8. Par suite, la décision litigieuse porte une atteinte grave et manifestement illégale à la liberté syndicale. En l'espèce, contrairement à ce que soutient l'administration, cette atteinte caractérise également une situation d'urgence de nature à justifier l'intervention du juge des référés saisi sur le fondement de l'article L. 521-2 du code de justice administrative.
9. M. A... est dès lors fondé à soutenir que c'est à tort que, par l'ordonnance attaquée, le juge des référés du tribunal administratif de Lille a rejeté sa demande en ce qui concerne les absences des 5, 7 et 9 juillet. Et, eu égard à l'urgence, il y a lieu d'enjoindre au garde des sceaux, ministre de la justice de délivrer à M. A... des autorisations spéciales d'absence les 5, 7 et 9 juillet en vue de se rendre aux réunions des conseils régionaux du syndicat pénitentiaire des surveillants non gradés.
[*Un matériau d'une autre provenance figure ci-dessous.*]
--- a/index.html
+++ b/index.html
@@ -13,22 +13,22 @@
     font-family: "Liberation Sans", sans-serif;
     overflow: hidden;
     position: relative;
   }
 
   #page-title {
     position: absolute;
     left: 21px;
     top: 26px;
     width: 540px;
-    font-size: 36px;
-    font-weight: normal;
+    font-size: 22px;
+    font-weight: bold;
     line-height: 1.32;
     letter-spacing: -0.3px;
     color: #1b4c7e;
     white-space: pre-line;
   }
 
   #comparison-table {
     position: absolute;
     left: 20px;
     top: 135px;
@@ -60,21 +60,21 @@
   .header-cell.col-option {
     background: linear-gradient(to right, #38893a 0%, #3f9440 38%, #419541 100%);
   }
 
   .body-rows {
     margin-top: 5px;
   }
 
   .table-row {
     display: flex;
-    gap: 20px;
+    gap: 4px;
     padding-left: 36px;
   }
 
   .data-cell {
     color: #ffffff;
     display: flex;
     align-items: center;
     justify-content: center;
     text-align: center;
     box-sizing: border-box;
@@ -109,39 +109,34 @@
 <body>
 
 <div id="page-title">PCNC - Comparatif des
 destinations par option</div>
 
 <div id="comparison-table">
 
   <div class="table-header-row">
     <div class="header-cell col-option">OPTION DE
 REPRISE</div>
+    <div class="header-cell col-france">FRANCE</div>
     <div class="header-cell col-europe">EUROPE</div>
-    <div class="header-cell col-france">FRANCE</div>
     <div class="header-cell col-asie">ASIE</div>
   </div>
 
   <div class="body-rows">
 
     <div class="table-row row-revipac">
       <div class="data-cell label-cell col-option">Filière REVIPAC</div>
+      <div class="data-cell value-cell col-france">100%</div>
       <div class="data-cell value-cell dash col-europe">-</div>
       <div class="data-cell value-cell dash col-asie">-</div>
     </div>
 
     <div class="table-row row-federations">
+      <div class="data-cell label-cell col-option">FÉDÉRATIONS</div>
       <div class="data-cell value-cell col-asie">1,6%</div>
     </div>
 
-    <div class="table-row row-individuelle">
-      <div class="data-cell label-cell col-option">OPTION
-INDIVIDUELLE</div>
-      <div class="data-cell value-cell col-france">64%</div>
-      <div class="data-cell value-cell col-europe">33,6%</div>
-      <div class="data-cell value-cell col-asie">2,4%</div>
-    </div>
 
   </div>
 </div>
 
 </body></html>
10. Il y a lieu, dans les circonstances de l'espèce, de mettre à la charge de l'Etat la somme de 3 000 euros au titre de l'article L. 761-1 du code de justice administrative.
O R D O N N E :
------------------
Article 1er : Il n'y a pas lieu de statuer sur les conclusions relatives aux demandes d'autorisations spéciales d'absence pour la période du 29 juin au 1er juillet.
Article 2 : L'ordonnance du juge des référés du tribunal administratif de Lille est annulée en tant qu'elle statue sur les demandes d'autorisations spéciales d'absence pour les 5, 7 et 9 juillet.
Article 3 : Il est enjoint au garde des sceaux, ministre de la justice de délivrer à M. A... des autorisations spéciales d'absence les 5, 7 et 9 juillet en vue de se rendre aux réunions des conseils régionaux du syndicat pénitentiaire des surveillants non gradés.
Article 4 : L'Etat versera à M. A... la somme de 3 000 euros au titre de l'article L. 761-1 du code de justice administrative.
Article 5 : La présente ordonnance sera notifiée à M. A... et au garde des sceaux, ministre de la justice.